▶ _Before and after images_:
-- Opening Marker --
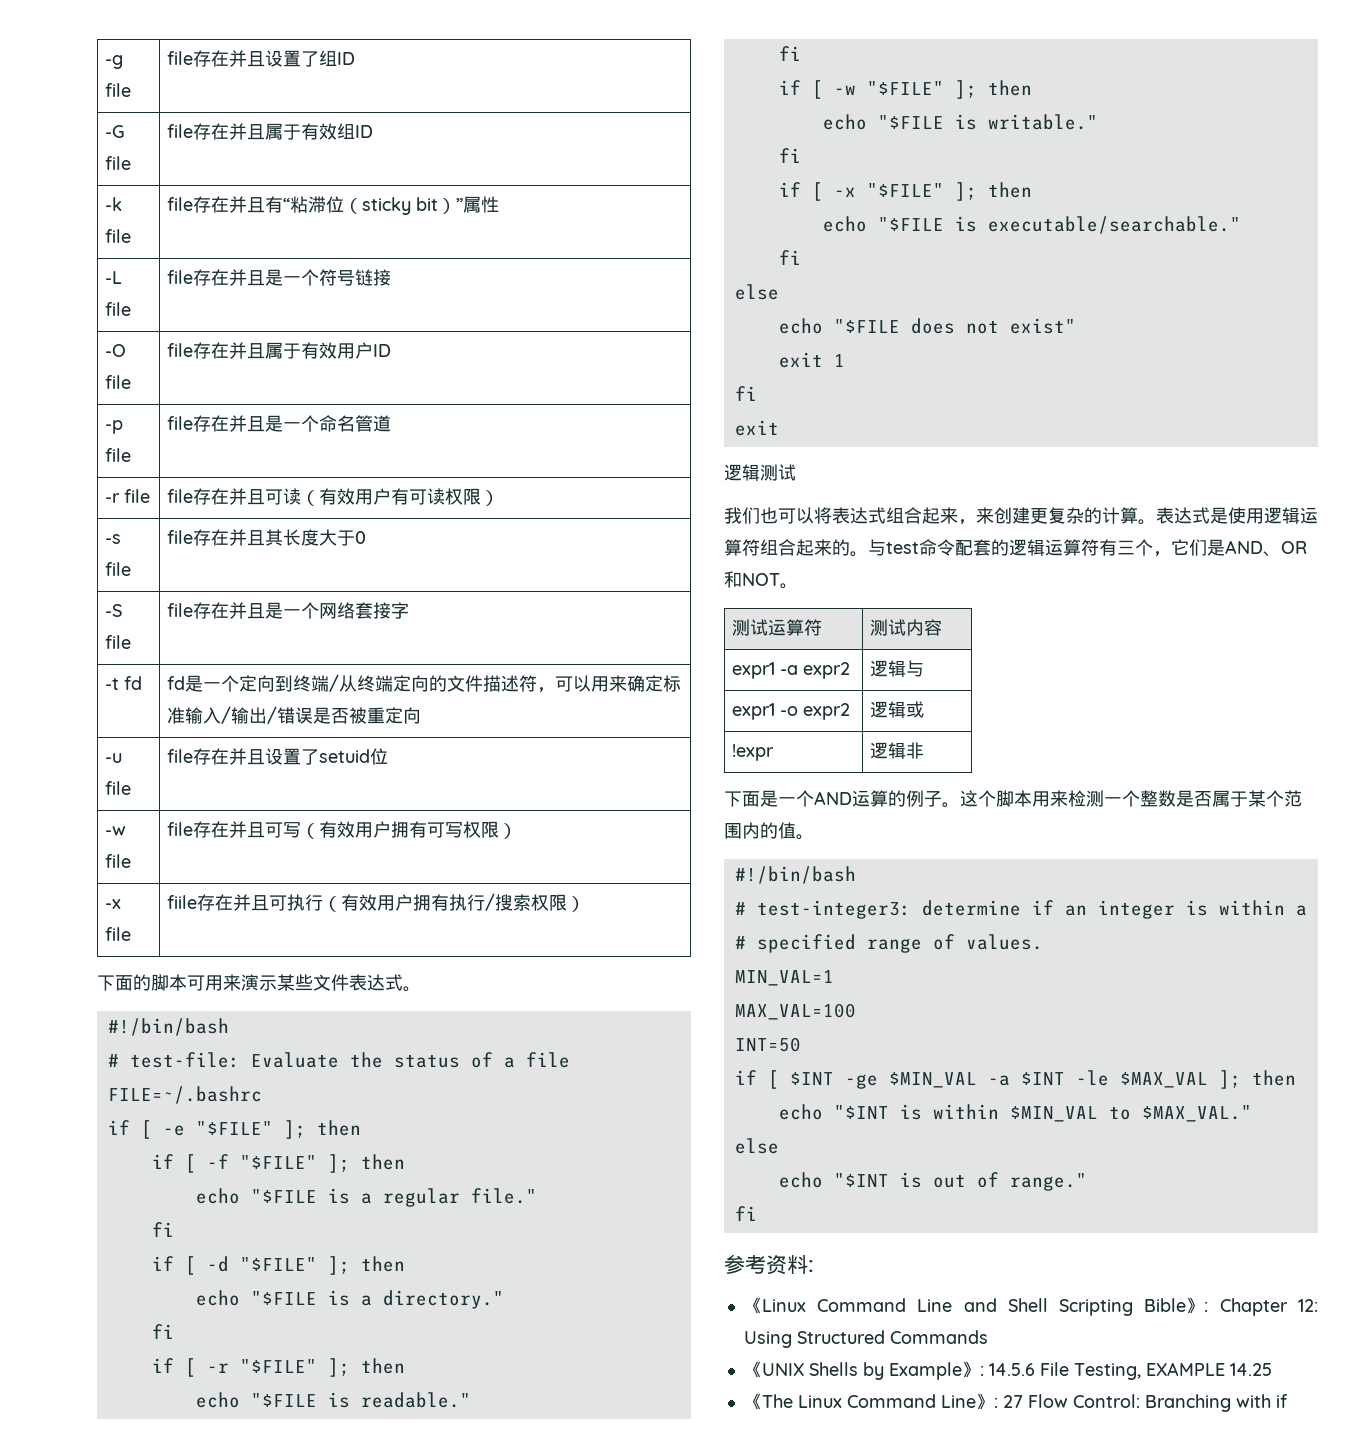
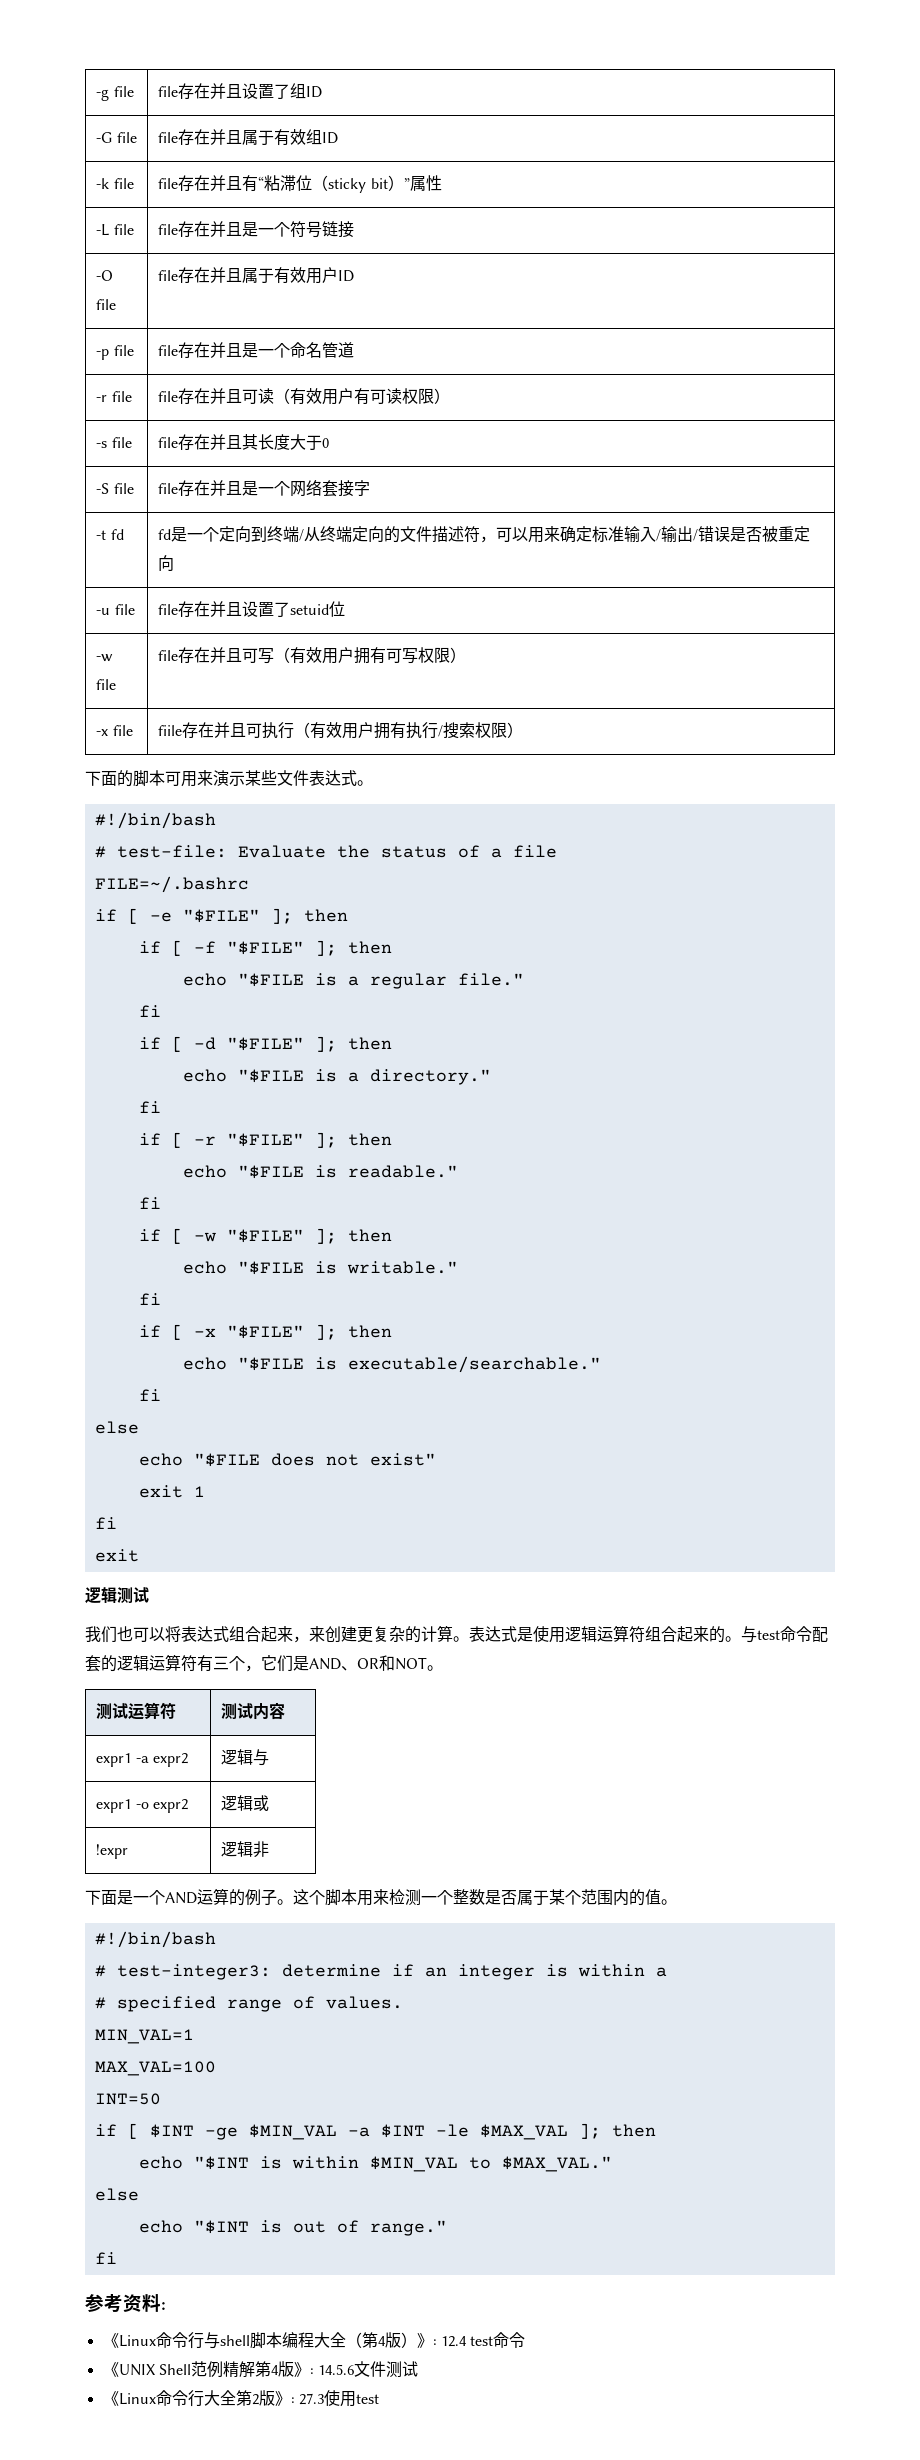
- 《Linux Command Line and Shell Scripting Bible》: Chapter 12: Using Structured Commands
- 《UNIX Shells by Example》: 14.5.6 File Testing, EXAMPLE 14.25
- 《The Linux Command Line》: 27 Flow Control: Branching with if
+ 《Linux命令行与shell脚本编程大全（第4版）》: 12.4 test命令
+ 《UNIX Shell范例精解第4版》: 14.5.6文件测试
+ 《Linux命令行大全第2版》: 27.3使用test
-- Closing Marker --
▶ _YOUR OBJECTIVE_: Copy every line above word for word and exclude the pictures.

▶ _OUTPUT FOR THIS EXERCISE_:
- 《Linux Command Line and Shell Scripting Bible》: Chapter 12: Using Structured Commands
- 《UNIX Shells by Example》: 14.5.6 File Testing, EXAMPLE 14.25
- 《The Linux Command Line》: 27 Flow Control: Branching with if
+ 《Linux命令行与shell脚本编程大全（第4版）》: 12.4 test命令
+ 《UNIX Shell范例精解第4版》: 14.5.6文件测试
+ 《Linux命令行大全第2版》: 27.3使用test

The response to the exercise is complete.